When August Ends(75)



There were no words for how grateful I felt to be alive. My memory was unaffected. My speech and motor skills were intact. Basically, I was a living miracle. I hadn’t lost function, and in fact I’d gained something: a new perspective.

I could no longer waste my life in any way, couldn’t get stuck because of indecision or fear. Every day, every moment needed to matter.

Heather had been sleeping at my house and spending each day at the hospital. My mother and brother had also been staying at my place. They’d just left to go back to Minnesota yesterday, so Heather had gotten to know them really well. I no longer had to wonder how my family was going to react to her. They’d fallen in love, just as I had.

My beautiful girlfriend beamed as she walked into my hospital room. “I just got word from the final professor I’d been waiting to hear from that I can complete my last few assignments from here. I won’t have to go back to school to get full credit for this semester. I won’t lose anything.”

Sitting up on the bed, I leaned in to kiss her. “That’s the best news. We can drive out there and get the rest of your stuff in a few weeks.”

“Whenever you feel up to it. It’s no rush. Ming says she’s not going to get another roommate until the fall. So my stuff will just be sitting there until we get it.”

“I owe that girl an entire case of baby powder.”

***

Walking into my house after being gone for nearly a month felt freaking awesome. And it seemed more like home than ever, because Heather had put her touches on it. There were fresh flowers on the table and some candles scattered around.

It felt like I’d missed so much, like I’d come back from the dead.

I got emotional when I looked over at the cage—a new and much bigger cage—and saw it filled with four guinea pigs—Clyde and three babies. Bonnie had died giving birth. Evidently that was typical with older females. I’d barely cried over my near-death experience, but when I found out Bonnie hadn’t survived her labor, I’d lost it. Heather had been the one to break the news. She’d gone to my house for the first time shortly after my surgery to feed them and realized the babies had been born. Soon thereafter, she’d discovered Bonnie wasn’t breathing.

“Hey, little guys.”

“We still have to name the babies.” Heather was suddenly in tears.

She’d been pretty good about not losing it lately. I think she was just happy to have me home.

She rubbed my back. “Feels good to be home, huh?”

“It does, but mostly because you’re with me. I couldn’t imagine walking in here alone after all this.”

We lay together on the couch for a while. I had a lot on my mind that I needed to let out. I hoped she didn’t think I was crazy after what I was about to propose.

I took a deep breath. “Everything I thought I knew about how life is supposed to work has gone out the window,” I told her. “I never realized how fast things can change. I pushed you away because I thought that’s what was right for you. But if I’d died on that operating table, I would have thrown away the only time we’d ever have together—those months you were in Vermont.”

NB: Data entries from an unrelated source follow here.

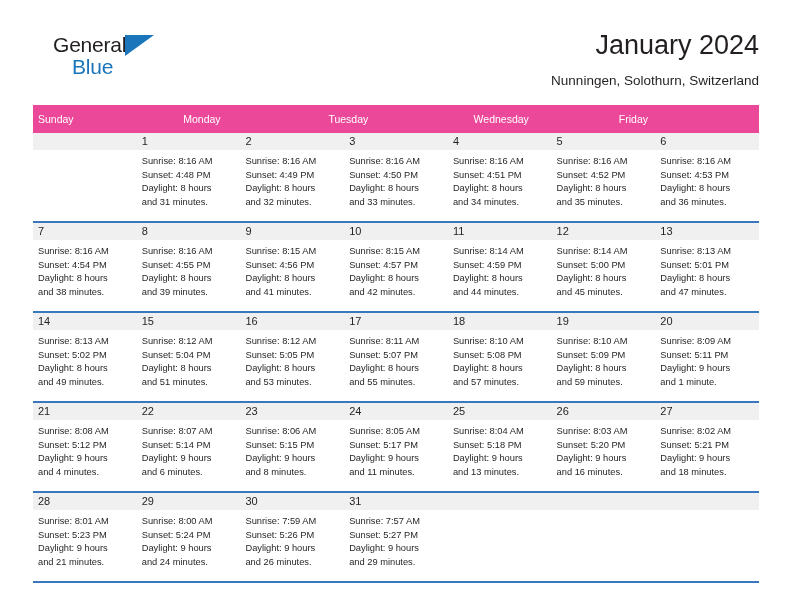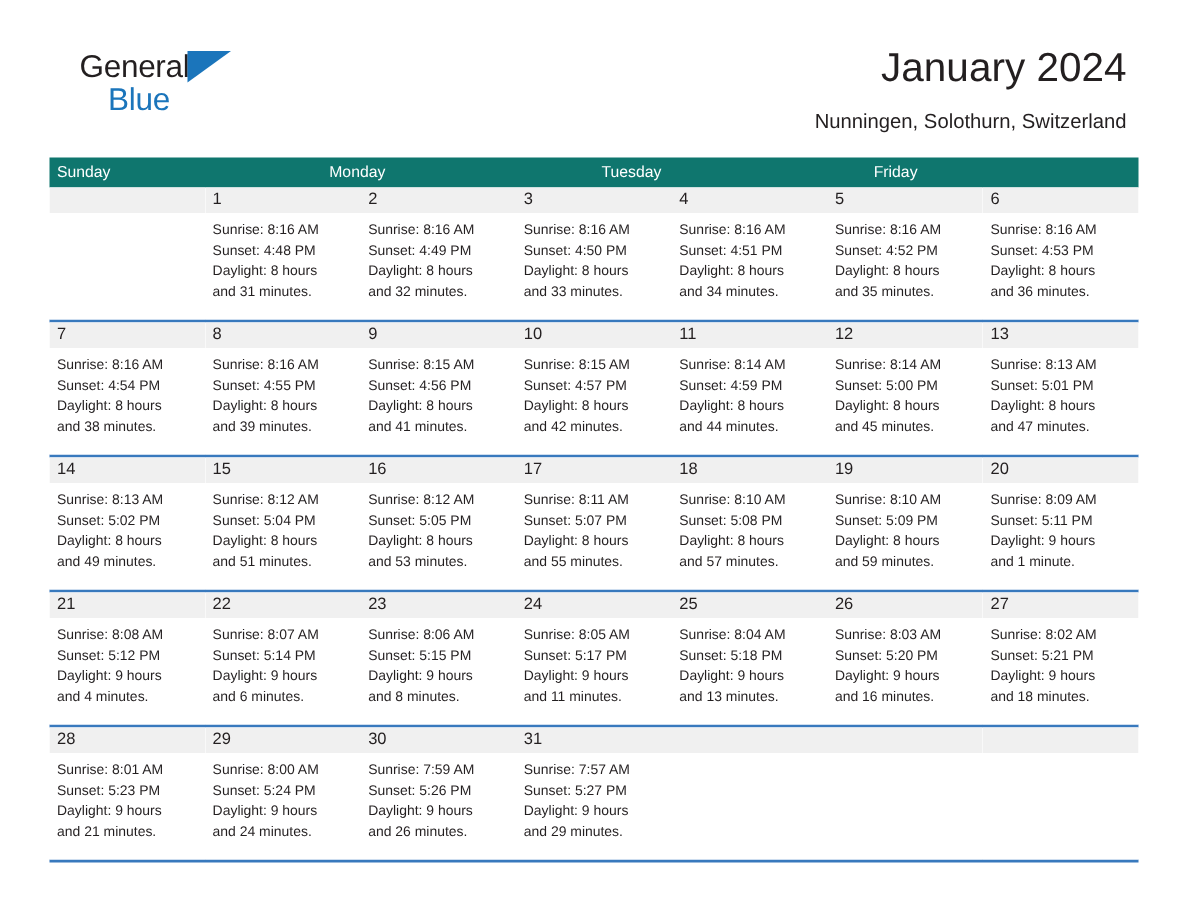--- a/index.html
+++ b/index.html
@@ -71,7 +71,7 @@
 
   .title-block {
     position: absolute;
-    right: 8px;
+    right: 0;
     top: 0;
     text-align: right;
   }

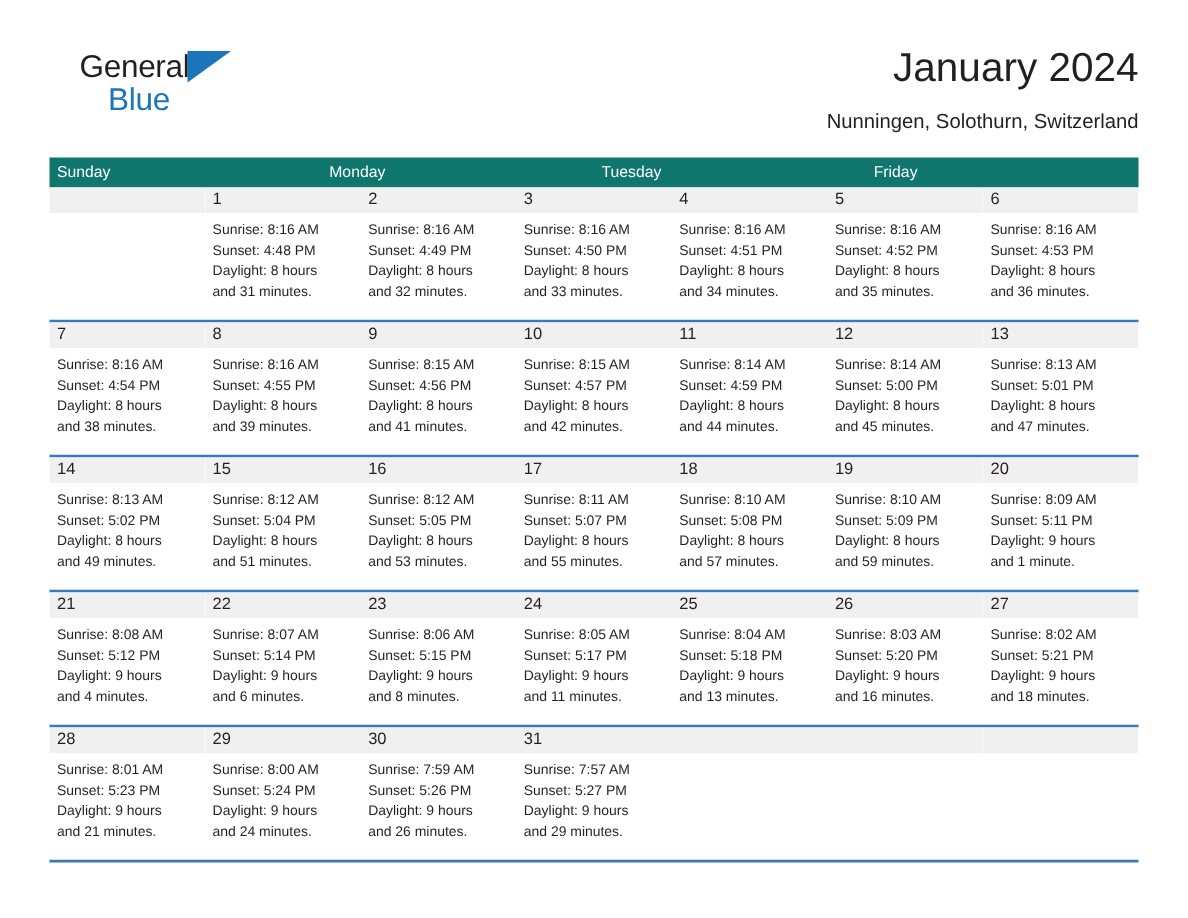--- a/index.html
+++ b/index.html
@@ -99,8 +99,9 @@
 
   .weekday-row {
     display: flex;
-    background: #0f766e;
-    height: 20px;
+    background: #ec4899;
+    height: 28px;
+    align-items: center;
   }
   .weekday-cell {
     flex: 1 1 0;

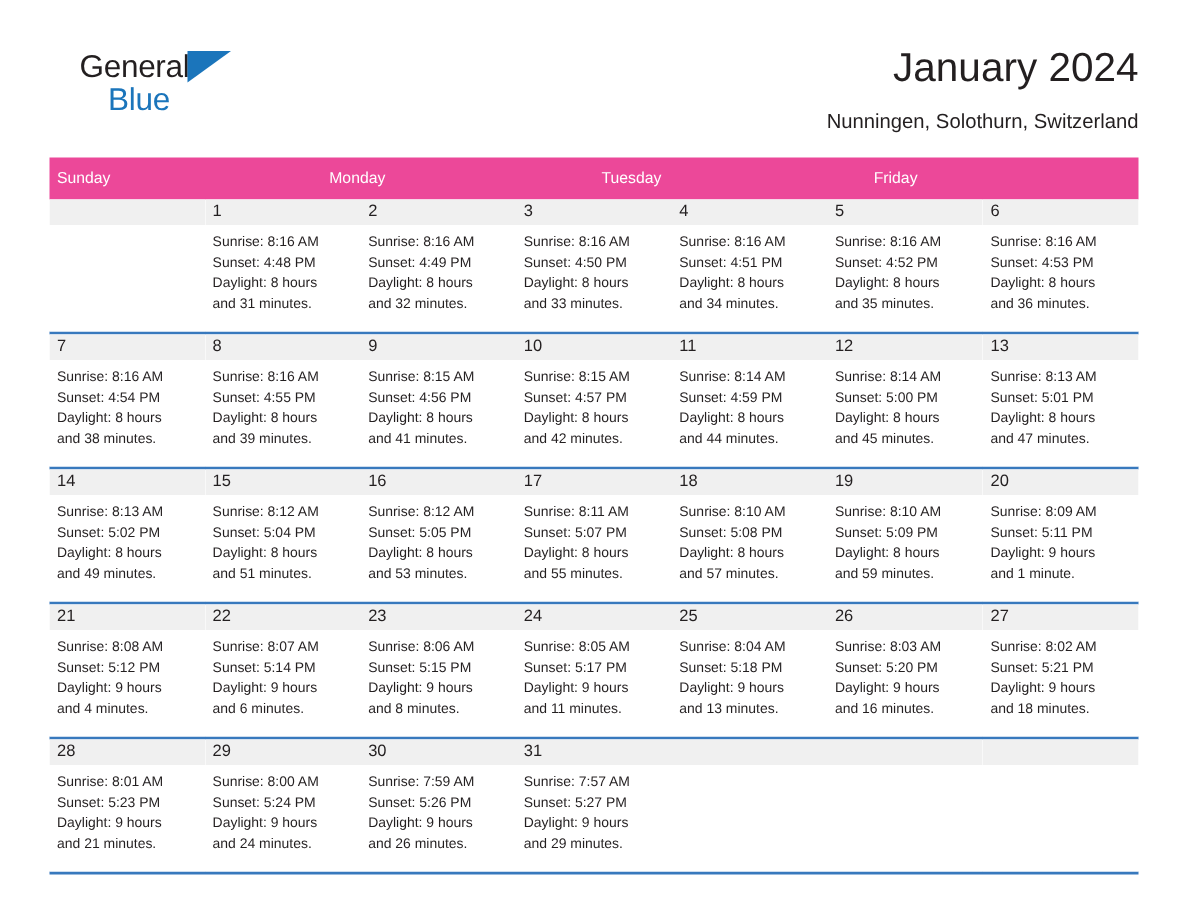--- a/index.html
+++ b/index.html
@@ -184,6 +184,7 @@
         <div class="weekday-cell">Sunday</div>
         <div class="weekday-cell">Monday</div>
         <div class="weekday-cell">Tuesday</div>
+        <div class="weekday-cell">Wednesday</div>
         <div class="weekday-cell">Friday</div>
       </div>
     <div id="weeks-container">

She moved to straddle me. “Don’t think about the what-ifs right now.”

“I have to, only because it’s related to what I’m about to say.”

She kissed my nose. “Okay.”

“I didn’t go with my gut when I left you back in New Hampshire. If something doesn’t feel right, it probably isn’t. Leaving you never felt right. I thought the way for you to live your best life was to experience it apart from me, but maybe it should have been with me. Maybe things don’t always have to be by the book. Maybe we need to go by what feels right.”

“I never had any doubt that I belong where you are.”

“I know you didn’t.” I caressed her cheek. “I’ve had a lot of time to think while stuck in that hospital. I asked myself, what would I want if I knew my time was limited? Because it very well could be. Aneurysm or not, none of us knows for sure if we’re guaranteed a lot of time on this Earth. I decided what I want more than anything is to travel the world with you. I want to show you some of the places I’ve been, experience them again with you, and then discover new places together. Maybe it’s not college in Vermont you need. Maybe traveling with me is how you can sow your oats.”

“Wha—” Heather began.

But I forged ahead. “When I was lying there, recovering in that bed, I realized I haven’t done nearly all of the things I want to do. And I’ve lived a pretty good life. In the end, all we have are memories. I don’t have nearly enough memories with you. I want to make some. What do you say? Will you go on an adventure with me?”

“Really? Are you sure? I mean…how can we afford it?”

“I made some smart investments in my twenties. I have a lot saved up—probably at least fifty grand to play with before I’d even feel a dent. We can set a financial limit and stop when we’ve reached it. Then we’ll come back, and you can enroll in school here, if that’s what you want.” I tried to read her expression. “If you think it’s too reckless, we don’t have to—”

“This sounds like a dream. I just can’t believe it’s an option.”